Content starts

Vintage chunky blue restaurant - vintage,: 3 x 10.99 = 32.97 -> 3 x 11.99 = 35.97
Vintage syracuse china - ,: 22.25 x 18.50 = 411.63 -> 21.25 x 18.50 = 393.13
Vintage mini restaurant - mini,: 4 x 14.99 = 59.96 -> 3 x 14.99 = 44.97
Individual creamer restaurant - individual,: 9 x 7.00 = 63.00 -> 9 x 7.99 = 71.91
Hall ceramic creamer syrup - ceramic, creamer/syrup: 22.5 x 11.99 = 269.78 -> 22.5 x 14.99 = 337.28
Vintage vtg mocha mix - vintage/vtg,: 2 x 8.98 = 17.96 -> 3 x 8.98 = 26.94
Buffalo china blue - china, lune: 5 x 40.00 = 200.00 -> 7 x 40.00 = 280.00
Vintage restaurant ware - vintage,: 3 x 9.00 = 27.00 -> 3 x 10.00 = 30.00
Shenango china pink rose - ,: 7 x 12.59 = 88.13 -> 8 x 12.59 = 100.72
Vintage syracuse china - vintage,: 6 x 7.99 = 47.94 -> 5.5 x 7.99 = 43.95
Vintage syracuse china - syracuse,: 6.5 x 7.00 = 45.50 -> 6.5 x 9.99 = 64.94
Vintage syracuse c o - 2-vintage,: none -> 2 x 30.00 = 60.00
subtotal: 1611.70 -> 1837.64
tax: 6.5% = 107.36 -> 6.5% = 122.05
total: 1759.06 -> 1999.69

Content ends
Content starts

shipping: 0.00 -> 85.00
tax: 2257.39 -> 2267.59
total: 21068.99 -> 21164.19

Content ends

__What you have to do__
Copy out each line of the data where the string "syracuse" appears.

__Result for this exercise__
Vintage syracuse china - ,: 22.25 x 18.50 = 411.63 -> 21.25 x 18.50 = 393.13
Vintage syracuse china - vintage,: 6 x 7.99 = 47.94 -> 5.5 x 7.99 = 43.95
Vintage syracuse china - syracuse,: 6.5 x 7.00 = 45.50 -> 6.5 x 9.99 = 64.94
Vintage syracuse c o - 2-vintage,: none -> 2 x 30.00 = 60.00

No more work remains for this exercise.